The characteristic symptoms of possible chikungunya (fever and in ≥2 joints) were reported by 40/600 (6.7%) participants. Frequently accompanying symptoms were: headache (85%, 34/40), myalgia (90%, 36/40), skin rash (23%, 9/40) and/or vomiting (38%, 15/40).
One of these 40 participants was diagnosed with chikungunya during travel whilst having joint pain and fever. This participant was also the only one who persisted in reporting pain in ≥2 joints in the 12 following weeks until the study ended. The participant had travelled predominantly in India in 2010, but the travel diary did not include information on how the diagnosis was made. Seroconversion for CHIKV was not found in this traveller.

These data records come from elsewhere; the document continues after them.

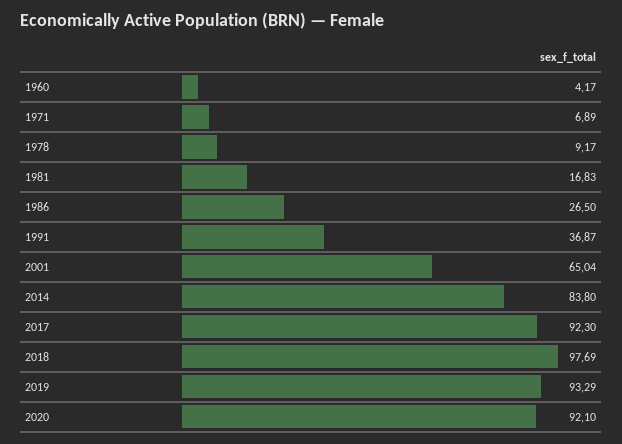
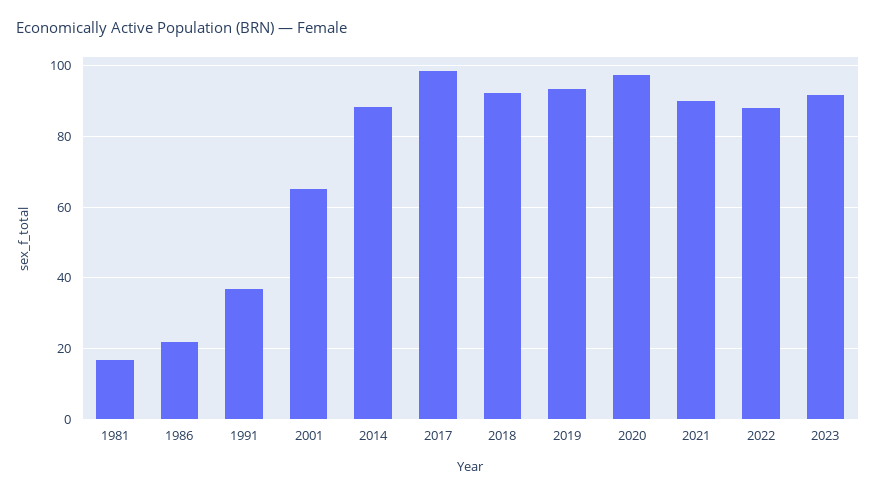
1960: 4.17 -> none
1971: 6.89 -> none
1978: 9.17 -> none
1986: 26.5 -> 22
2014: 83.8 -> 88
2017: 92.3 -> 98
2018: 97.69 -> 92
2020: 92.1 -> 98
2021: none -> 90
2022: none -> 88
2023: none -> 92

The results of this 2008–2011 study of long-term travellers indicate a negligible risk for Dutch travellers to contract a CHIKV infection, since none of the 600 at-risk participants seroconverted. The results are in line with the available data that CHIKV was not yet introduced in the Americas at the time of the study period. The lack of seroconversion in Asia and Africa was rather unexpected, however, as 40/600 participants reported symptoms which could be characteristic of CHIKV infection. Large outbreaks of chikungunya were described in Asia preceding the study period [1, 17]. During the study period, the virus continued to spread in Southeast Asia, where large outbreaks were reported from popular tourist destinations in Indonesia and Thailand [18, 19]. As a substantial number of our cohort visited these two countries, exposure to CHIKV would have been likely. Concurrent to our study, the EuroTravNet study, investigated the proportion of chikungunya and indeed found some CHIKV infections (0.2% of 6957 and 0.4% of 7408 febrile returning travellers in 2008 and 2010, respectively); however it confirmed that the proportion of travellers with chikungunya was substantially lower than the proportion with dengue. In 2010; 357 of 7408 persons (5%) contracted dengue .
Misdiagnosis seemed likely in our one participant who reported characteristic symptoms and chikungunya diagnosis during travel, but showed no CHIKV seroconversion in the post-travel sample. Surprisingly, this participant was not one of the travellers who seroconverted for dengue virus , and thus another pathogen probably caused all the symptoms.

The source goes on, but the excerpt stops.